Antiplatelet drugs have been shown to prevent a range of atherothrombotic events, including transient ischaemic attack (TIA) and
ischaemic stroke.
Clopidogrel and
ticlopidine are
adenosine diphosphate (
ADP)-receptor antagonists that inhibit
ADP-induced
fibrinogen binding to platelets, a necessary step in the platelet aggregation process. The Antithrombotic Trialists' Collaboration recently published a major meta-analysis that assessed the effect of antiplatelet
therapy in patients with various manifestations of
atherosclerosis. In total, this analysis included 135,000 patients in comparisons of
antiplatelet agents versus control and 77,000 patients in comparisons of different antiplatelet regimens.

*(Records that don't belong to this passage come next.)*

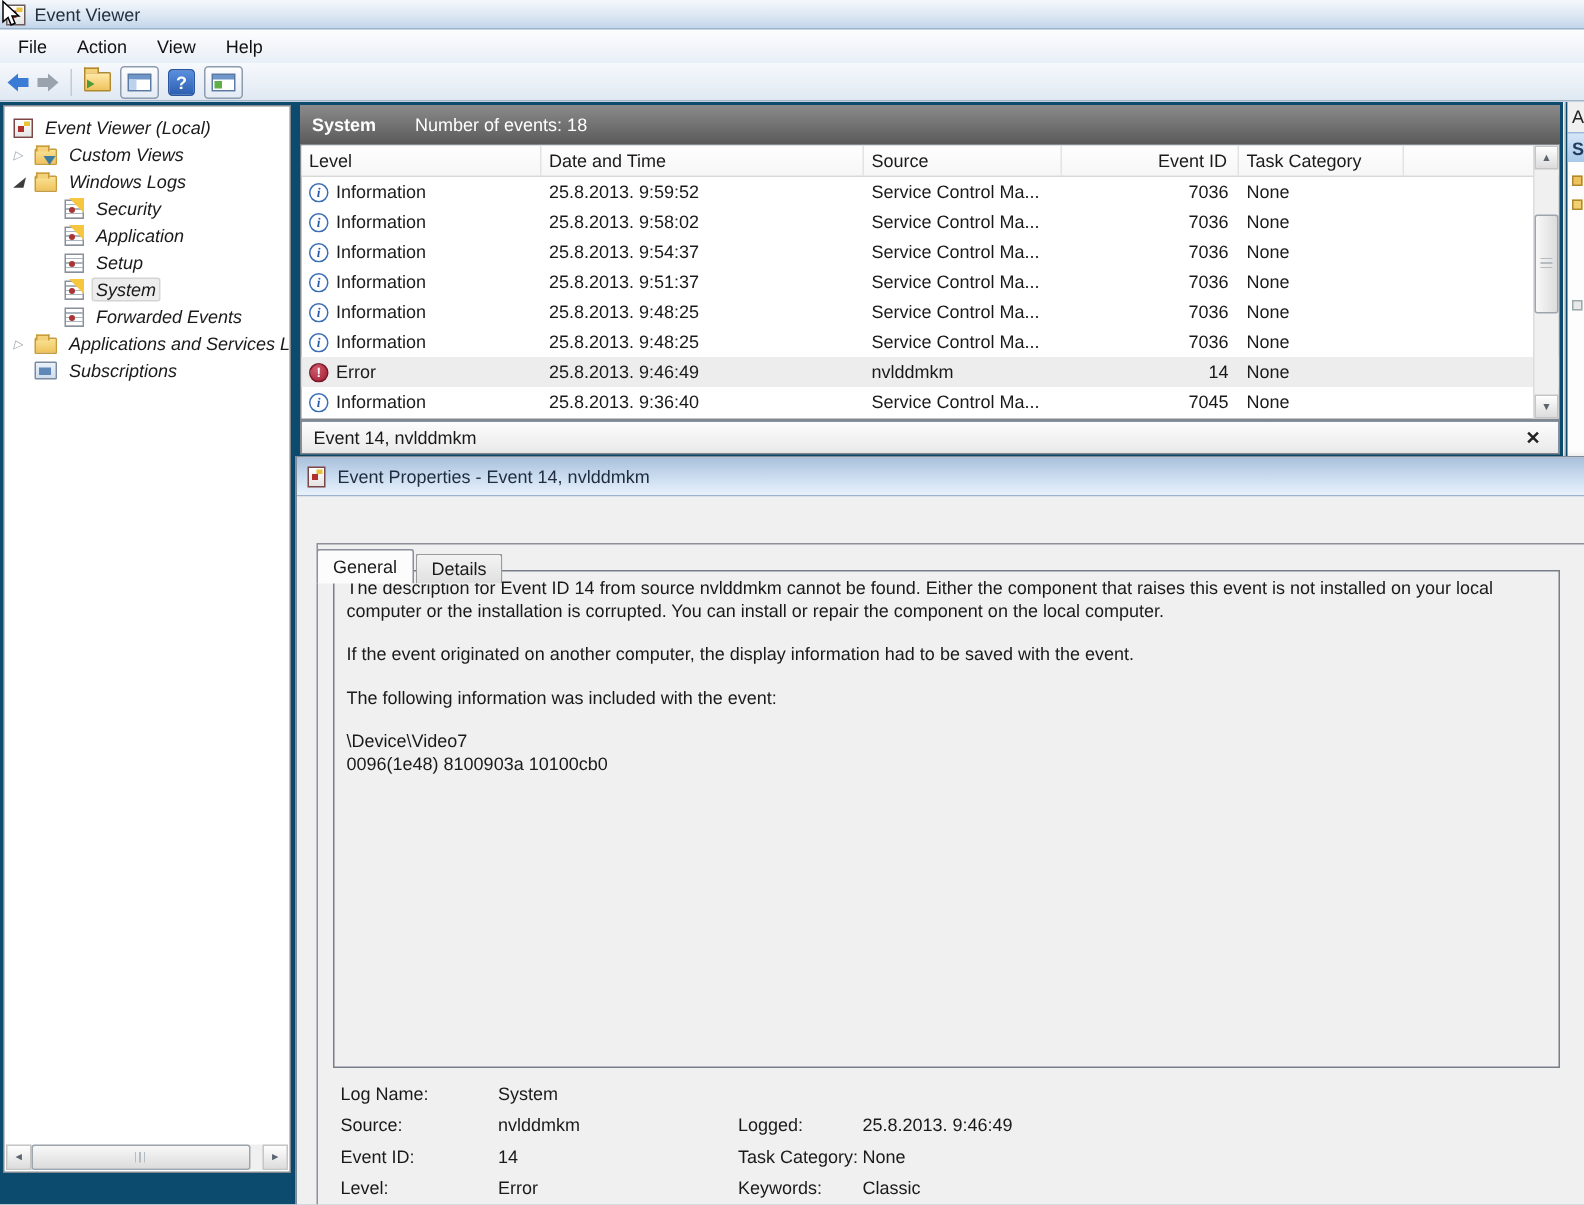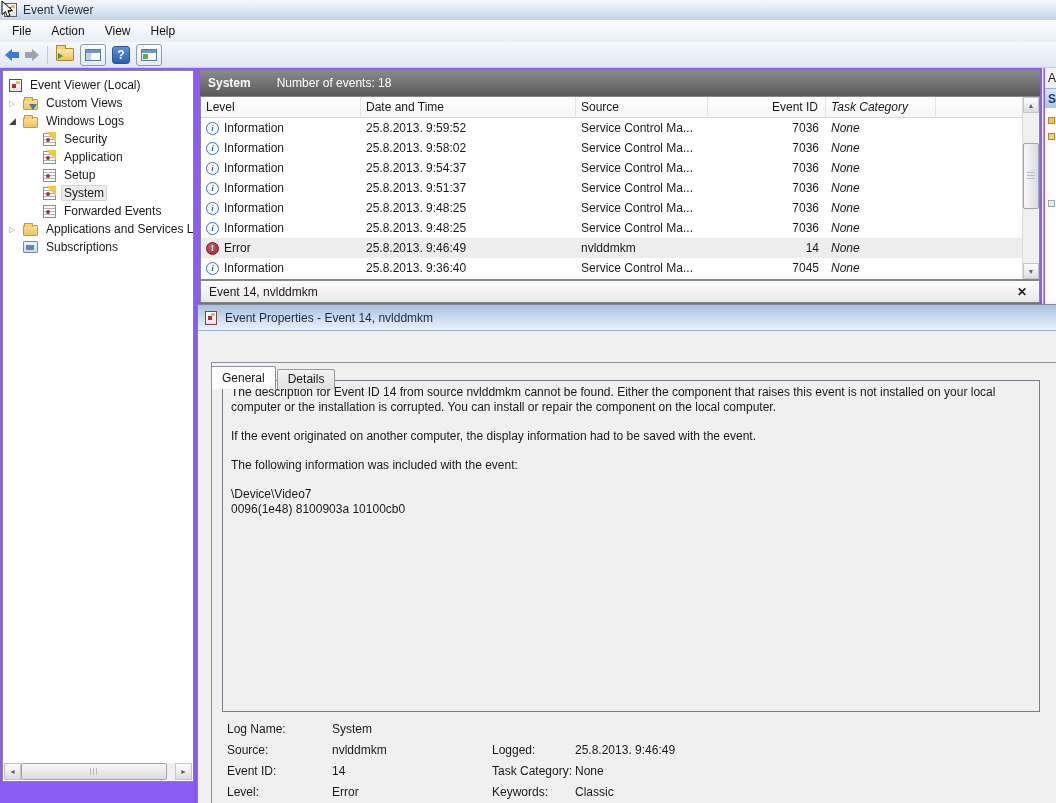"Event Viewer" .screen { background: #8b5cf6 -> #0c4a6e }
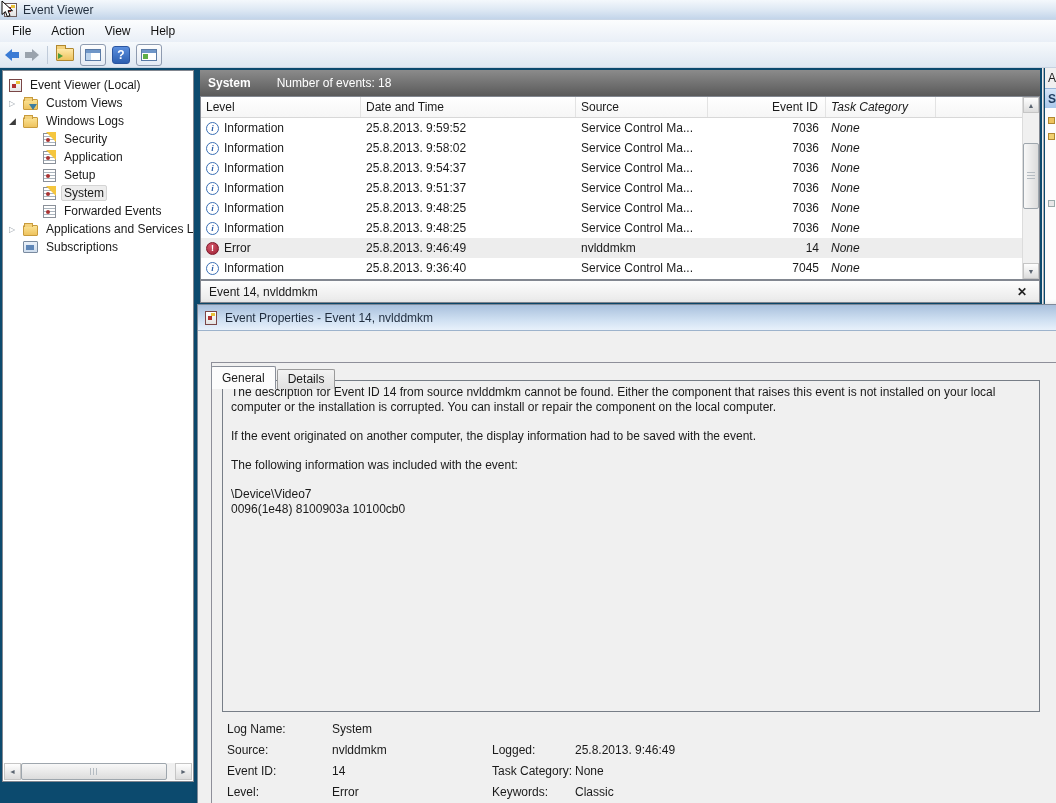"Event Viewer (Local)" .sidebar { font-style: none -> italic }
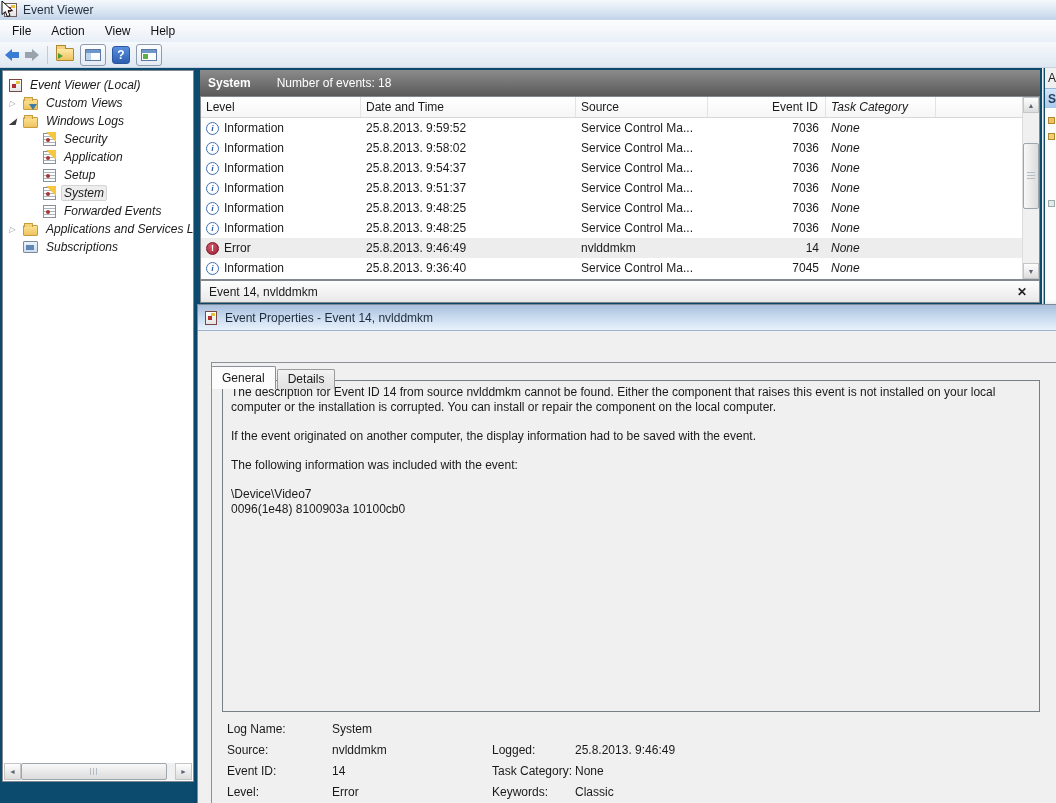"Task Category" .c-task { font-style: italic -> none }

This meta-analysis found that overall, antiplatelet
therapy reduces the combined odds of
stroke,
myocardial infarction (MI) or vascular death by 22%, and that
antiplatelet agents reduce the odds of a non-fatal
stroke by 25% over a wide range of patients with or without a history of
cerebrovascular disease. In the CAPRIE trial of
clopidogrel versus
acetylsalicylic acid (ASA), there was
a 10% odds reduction for
stroke, MI or vascular death in favour of
clopidogrel (p = 0.03). In a meta-analysis performed by the Cochrane
Stroke Group,
ADP-receptor antagonist therapy significantly reduced the odds of a serious vascular event (
stroke, MI or vascular death) by 9% (2p = 0.01) and of any
stroke by 12%. The safety/tolerability profile of
clopidogrel was superior to that of
ticlopidine, and at least as good as that of ASA. In CURE, a long-term benefit was observed with the use of
clopidogrel on top of standard
therapy (including ASA in all patients), with a 20% relative risk reduction for the primary endpoint of cardiovascular death, MI or
stroke (p < 0.001) in patients with
unstable angina and non-Q-wave MI. A consistent benefit was seen across all patient subgroups, including patients with a previous history of
stroke. More recently, CREDO has demonstrated the incremental benefit of prolonged use of
clopidogrel on top of ASA in patients undergoing elective PCI, with a 27% reduction in the combined risk of death, MI or
stroke after 12 months of
therapy (p = 0.02) and a 25% reduction in
stroke over the same time period. The MATCH trial is currently being conducted to test the hypothesis that long-term administration of
clopidogrel on top of ASA is superior to
clopidogrel alone for the reduction of major ischaemic events in patients with recent TIA or
ischaemic stroke who are at high risk of atherothrombotic recurrence. Further trials of
clopidogrel on top of standard
therapy (including ASA) are planned in neurology; these include SPS3, in patients with small subcortical
strokes, and ATARI, in patients who have recently recovered from a TIA.